Saturday, March 26, 2011

Week Twenty Four: Manufacturing Consent - Noam Chomsky

Manufacturing Consent: The Political Economy of the Mass Media, by Noam Chomsky and Edward S. Herman.

Yikes, what a long and painful read. It was only 307 pages of book, and lengthy appendices and sources (always a good sign, they have the facts and sources behind them.) but each single page was a crawl through dense words, small typeface and an overabundance of hard facts followed by interpretation.

It is a good book and very seminal to many scholars and dissidents to follow, but just hard, hard work. John Pilger by comparison was more horrifying in his portrayal but easier to read.

The thing is that the media is free, but by right of that freedom, market forces and the desires that drive government and media organisations alike, they waste that freedom in ignorance and acceptance. Even the so-called left-wing opposition press in the mainstream is prey to such basic misconceptions.

If the premise from which you operate is flawed, then all your reports focussing on the details (true or otherwise) never question the basics and therefore perpetuate the myths.

This book is now well out of date, but the comparisons between the "terrorists" and "worthy vitcims" when it was written and nowadays would be well worth a re-examination of the medias involvement today.

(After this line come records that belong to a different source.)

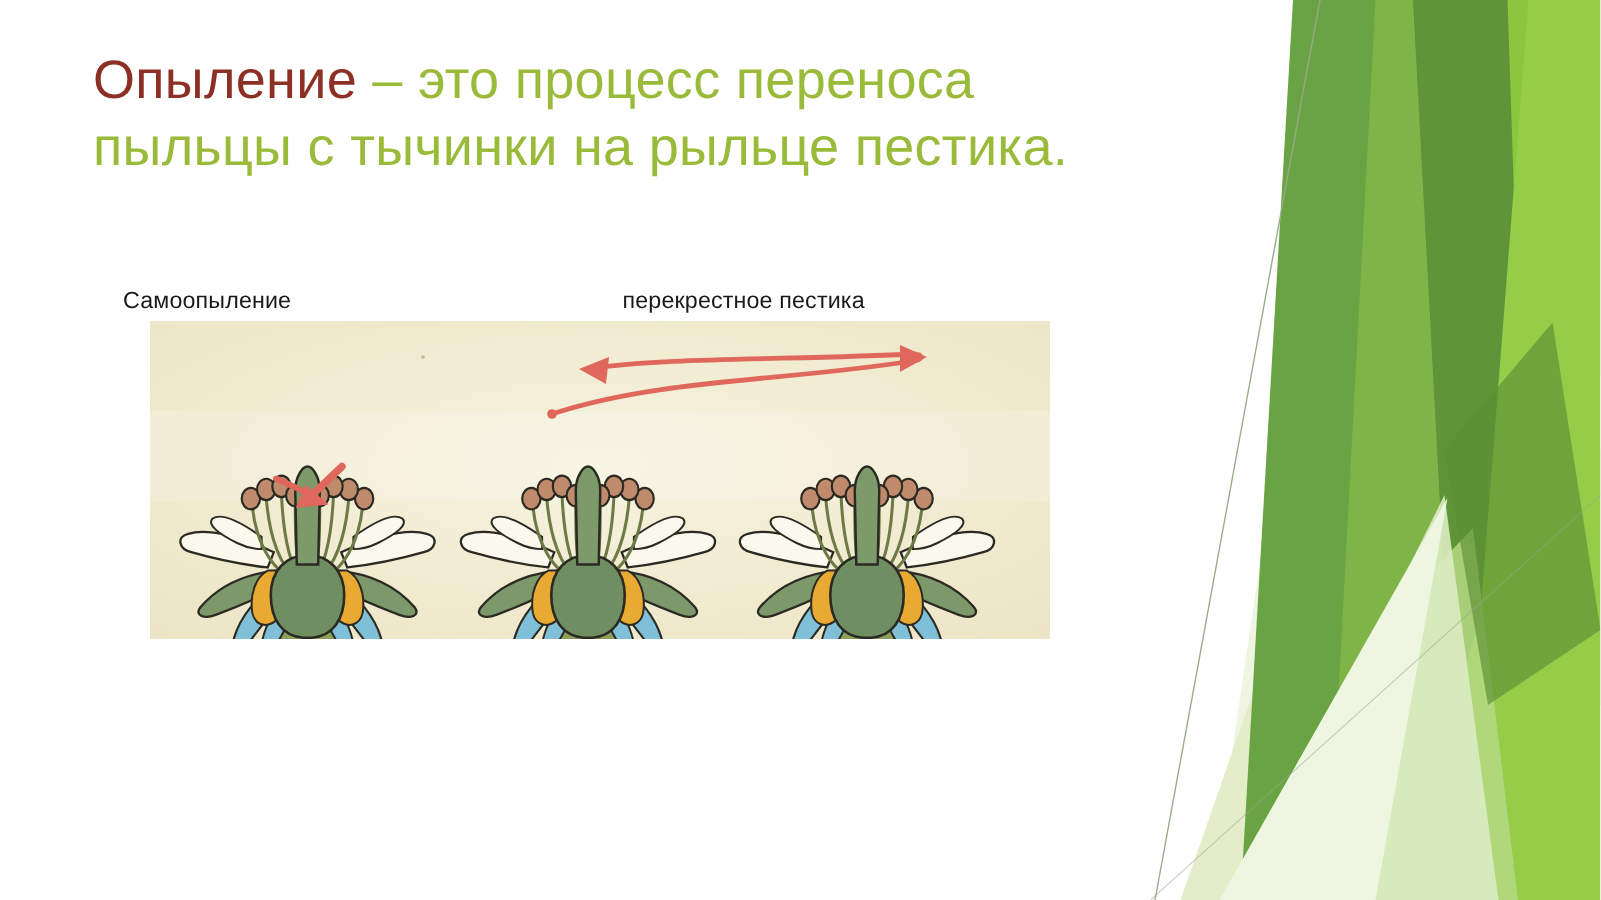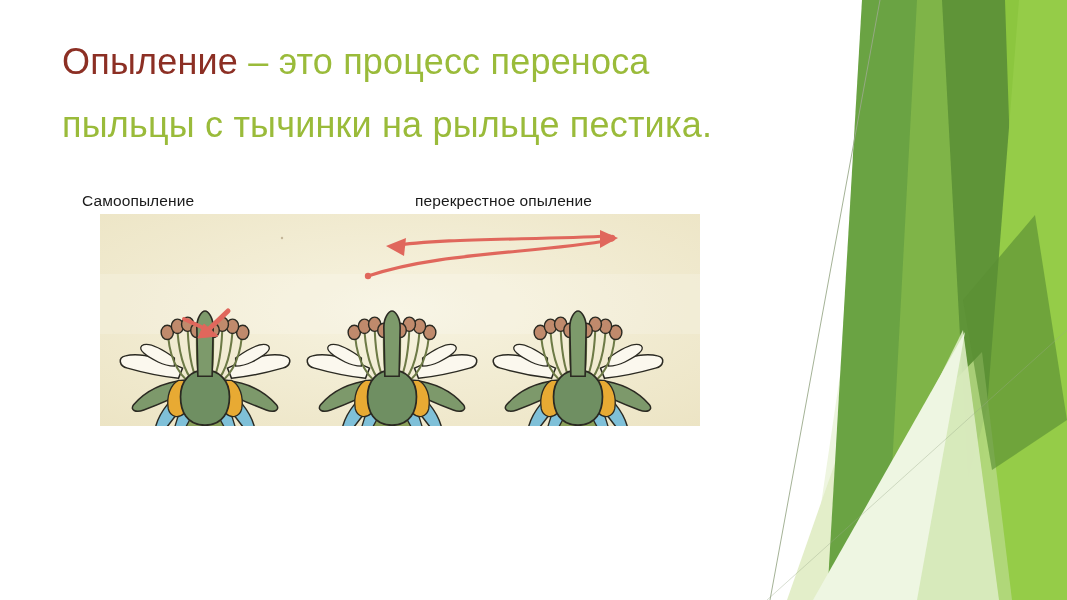--- a/index.html
+++ b/index.html
@@ -16,7 +16,7 @@
   
   #title{
     position:absolute;left:62px;top:30px;width:730px;
-    font-size:36px;line-height:63px;font-weight:400;
+    font-size:36px;line-height:45px;font-weight:400;
     letter-spacing:.2px;color:#9abb3a;white-space:pre-wrap;
   }
   #title .accent{color:#8c2f24;}

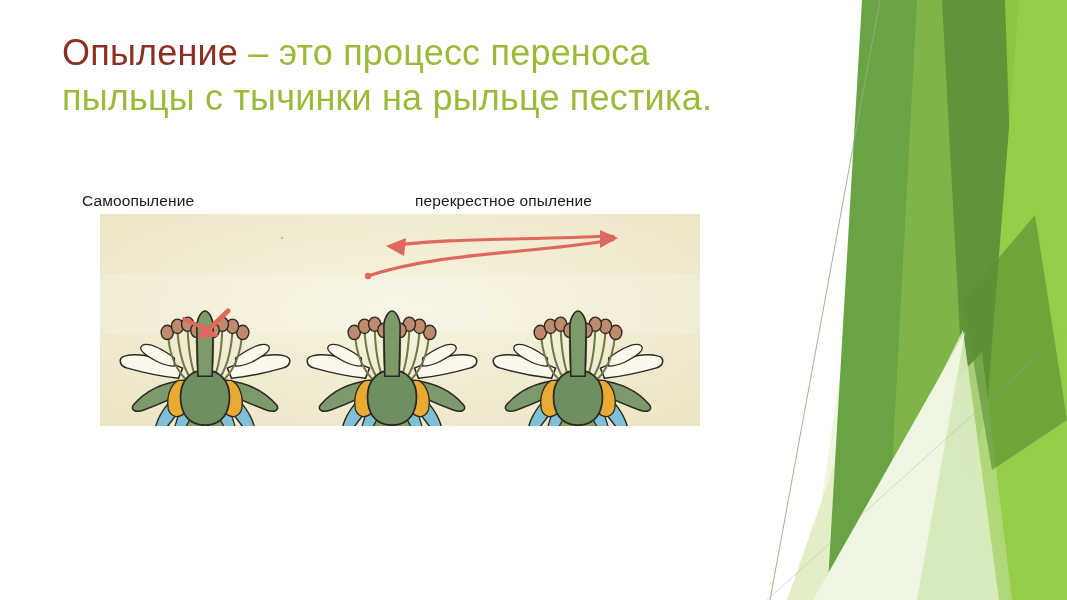--- a/index.html
+++ b/index.html
@@ -62,7 +62,7 @@
   <div id="title"><span class="accent">Опыление</span><span> – это процесс переноса пыльцы с тычинки на рыльце пестика.</span></div>
 
   <div class="caption" id="cap-self">Самоопыление</div>
-  <div class="caption" id="cap-cross">перекрестное опыление</div>
+  <div class="caption" id="cap-cross">перекрестное пестика</div>
 
   <div id="picture">
     <svg viewBox="0 0 600 212" preserveAspectRatio="none">

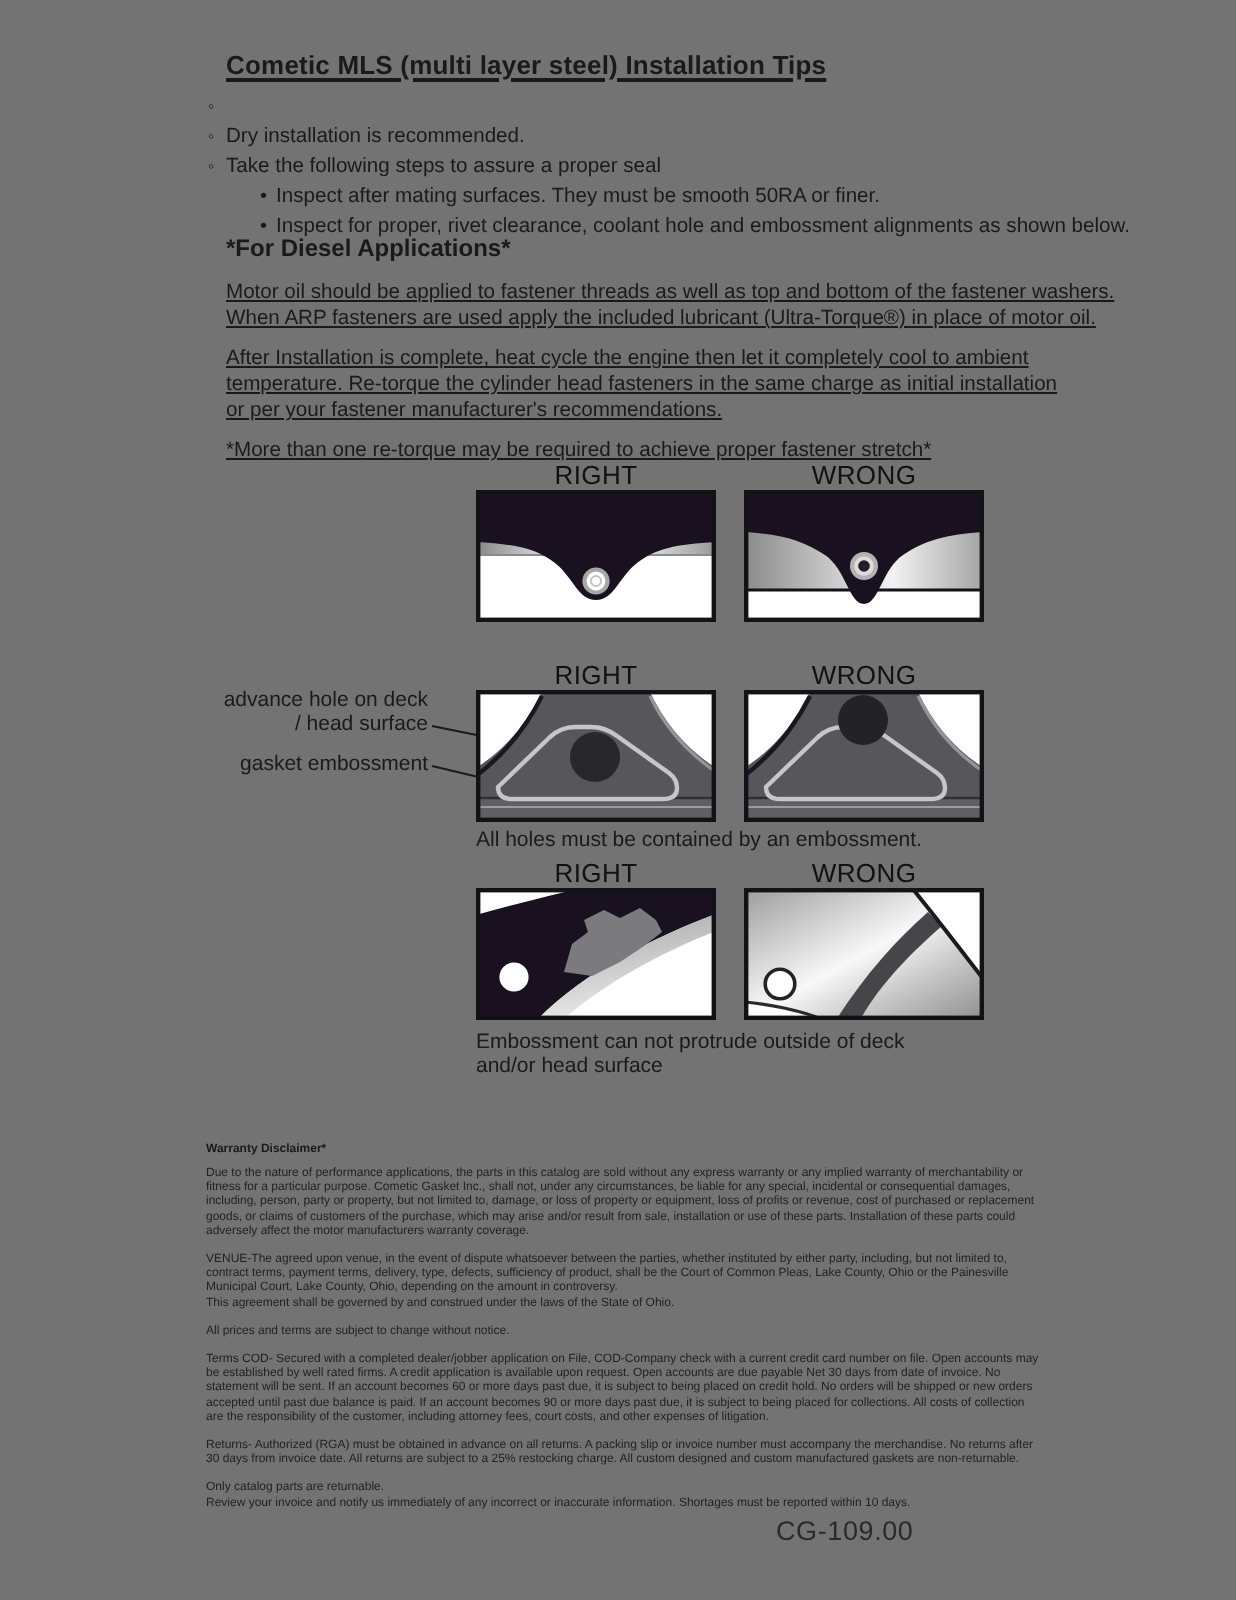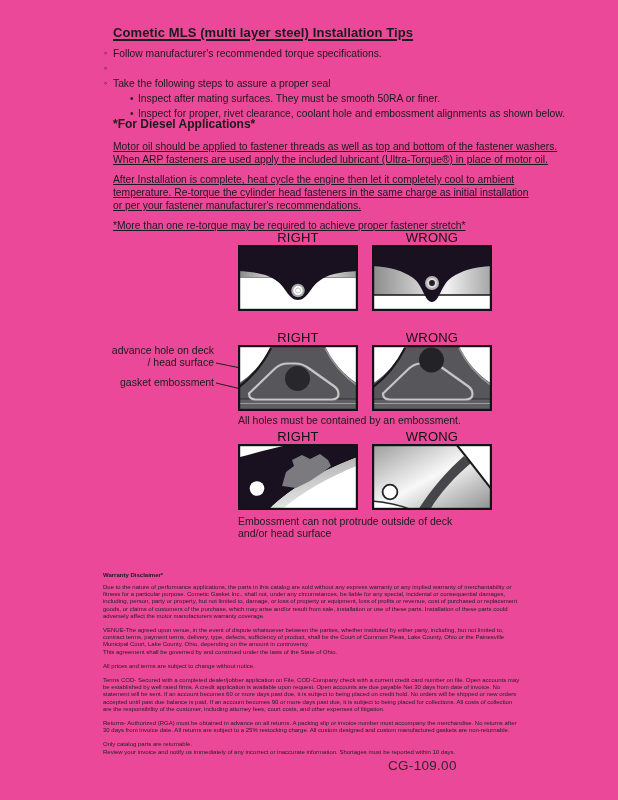--- a/index.html
+++ b/index.html
@@ -4,7 +4,7 @@
 <style>
   html,body { margin:0; padding:0; background:#ffffff; }
   .page {
-    position:relative; width:618px; height:800px; background:#ec4899;
+    position:relative; width:618px; height:800px; background:#737373;
     font-family:"Liberation Sans","DejaVu Sans",sans-serif; color:#1a1a1a;
     overflow:hidden;
   }

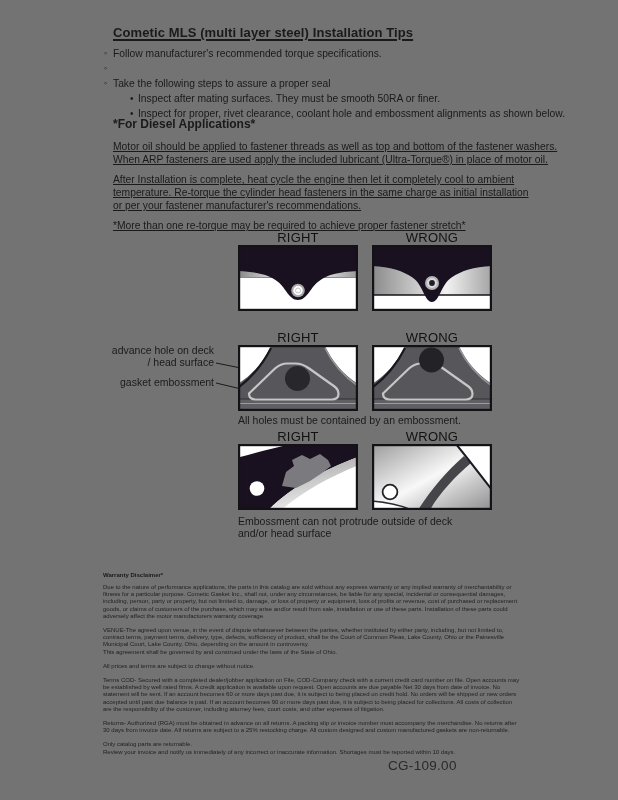--- a/index.html
+++ b/index.html
@@ -76,7 +76,6 @@
   <div class="abs tips">
     <div class="b">
         <span class="m">◦</span>
-        <span>Follow manufacturer's recommended torque specifications.</span>
       </div>
     <div class="b">
         <span class="m">◦</span>

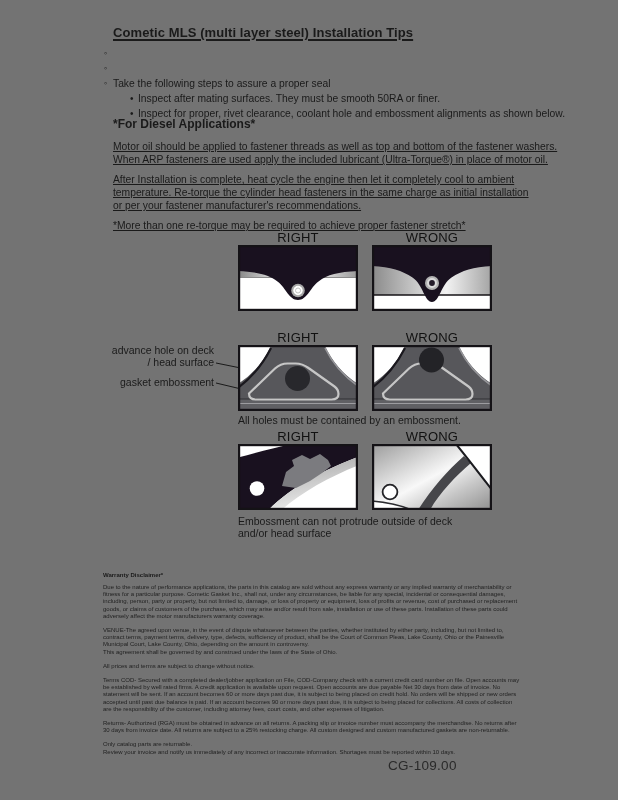--- a/index.html
+++ b/index.html
@@ -79,6 +79,7 @@
       </div>
     <div class="b">
         <span class="m">◦</span>
+        <span>Dry installation is recommended.</span>
       </div>
     <div class="b">
         <span class="m">◦</span>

I make no secret of my disdain for most media and the bias they maintain, but things have changed some for the better (the internet and instant news) and some for the worse (Fox News).

The current mid-east push for democracy is relevant in seeing where the US support goes to, they support democracy only where the outcome is favourable. This book is over twenty years old but still shines a light on that foible of the US. And maybe we all have these discussions in the mainstream (biased though they are) because of the way this book has been read, appreciated and denounced in all measures over time.

Something shorter, something lighter, something less taxing next.

We'll see what falls into my hands.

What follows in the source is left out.